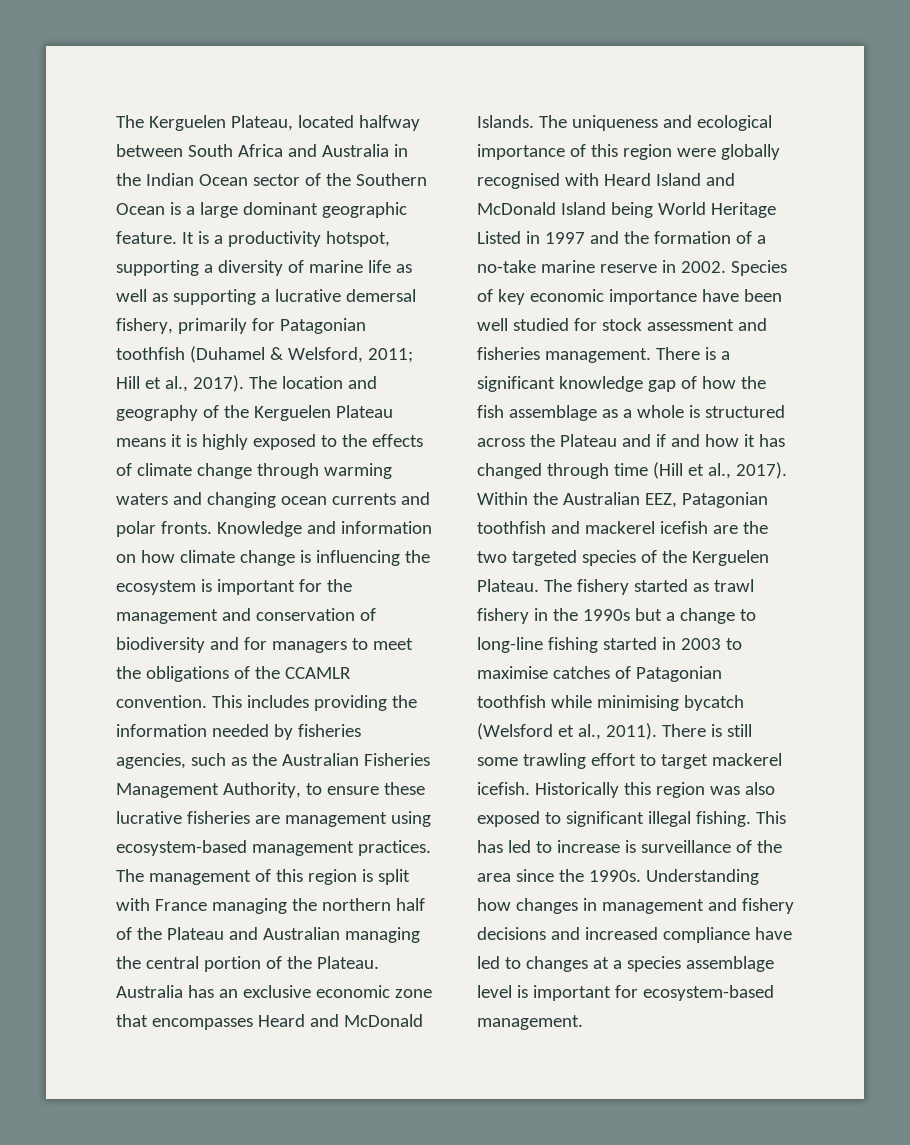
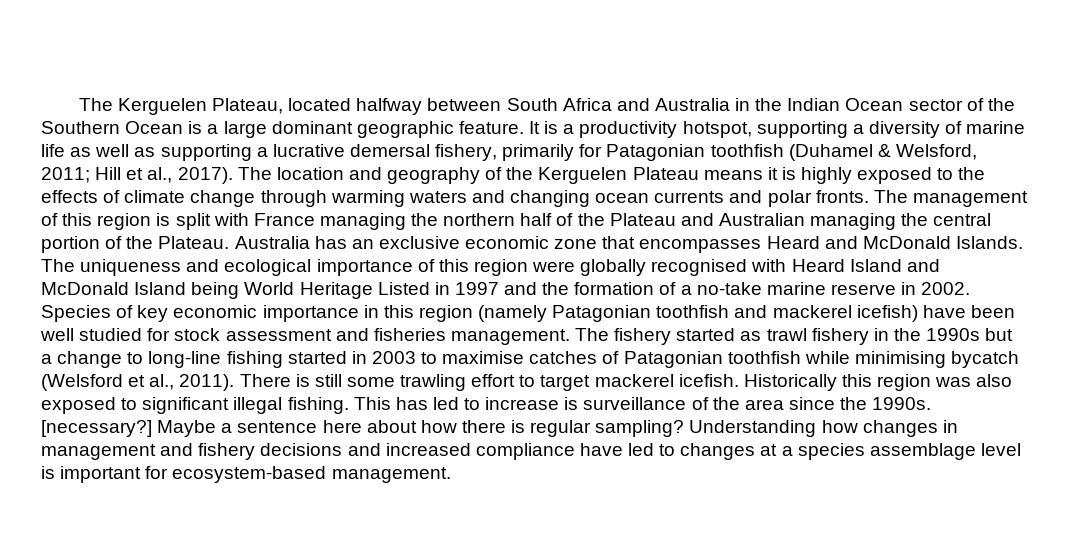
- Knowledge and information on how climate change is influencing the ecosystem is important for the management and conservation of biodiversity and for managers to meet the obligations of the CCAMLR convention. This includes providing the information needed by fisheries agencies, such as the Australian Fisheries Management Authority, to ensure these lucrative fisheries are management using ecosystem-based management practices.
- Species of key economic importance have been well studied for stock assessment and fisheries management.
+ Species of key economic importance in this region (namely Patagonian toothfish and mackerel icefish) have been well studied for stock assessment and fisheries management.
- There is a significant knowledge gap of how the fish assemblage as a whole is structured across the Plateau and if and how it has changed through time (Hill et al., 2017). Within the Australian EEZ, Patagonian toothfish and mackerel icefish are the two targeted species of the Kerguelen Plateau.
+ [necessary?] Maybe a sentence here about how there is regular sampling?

============================================================

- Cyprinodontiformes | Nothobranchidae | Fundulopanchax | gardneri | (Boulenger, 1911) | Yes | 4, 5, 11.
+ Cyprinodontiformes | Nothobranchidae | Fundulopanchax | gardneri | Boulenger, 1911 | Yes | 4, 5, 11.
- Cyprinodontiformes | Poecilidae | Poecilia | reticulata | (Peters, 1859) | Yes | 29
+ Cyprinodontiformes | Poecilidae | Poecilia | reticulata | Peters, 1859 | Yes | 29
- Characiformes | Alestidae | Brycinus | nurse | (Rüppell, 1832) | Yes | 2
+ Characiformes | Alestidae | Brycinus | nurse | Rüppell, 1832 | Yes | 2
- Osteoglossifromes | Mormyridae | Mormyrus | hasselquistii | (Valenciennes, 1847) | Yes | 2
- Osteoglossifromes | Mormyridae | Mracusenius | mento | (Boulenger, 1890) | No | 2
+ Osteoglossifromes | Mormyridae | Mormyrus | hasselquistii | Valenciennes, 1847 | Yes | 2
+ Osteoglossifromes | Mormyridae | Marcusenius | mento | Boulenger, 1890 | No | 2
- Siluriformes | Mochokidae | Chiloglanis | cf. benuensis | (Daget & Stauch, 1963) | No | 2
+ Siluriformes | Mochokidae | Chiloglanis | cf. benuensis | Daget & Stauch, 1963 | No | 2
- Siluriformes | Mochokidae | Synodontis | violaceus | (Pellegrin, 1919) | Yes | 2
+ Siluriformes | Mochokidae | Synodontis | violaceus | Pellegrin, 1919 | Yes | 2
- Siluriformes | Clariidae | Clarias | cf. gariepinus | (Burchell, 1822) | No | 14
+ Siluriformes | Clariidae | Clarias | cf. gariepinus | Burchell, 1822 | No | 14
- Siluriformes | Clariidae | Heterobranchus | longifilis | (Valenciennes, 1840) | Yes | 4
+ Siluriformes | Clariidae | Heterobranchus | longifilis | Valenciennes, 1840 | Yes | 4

============================================================

* **Problem requirements**: Could you transcribe the entries above word for word, from the line with "1832 | Yes | 2" down to the line with "1890 | No | 2", keeping both?

* **Output below**:
+ Characiformes | Alestidae | Brycinus | nurse | Rüppell, 1832 | Yes | 2
- Osteoglossifromes | Mormyridae | Mormyrus | hasselquistii | (Valenciennes, 1847) | Yes | 2
- Osteoglossifromes | Mormyridae | Mracusenius | mento | (Boulenger, 1890) | No | 2
+ Osteoglossifromes | Mormyridae | Mormyrus | hasselquistii | Valenciennes, 1847 | Yes | 2
+ Osteoglossifromes | Mormyridae | Marcusenius | mento | Boulenger, 1890 | No | 2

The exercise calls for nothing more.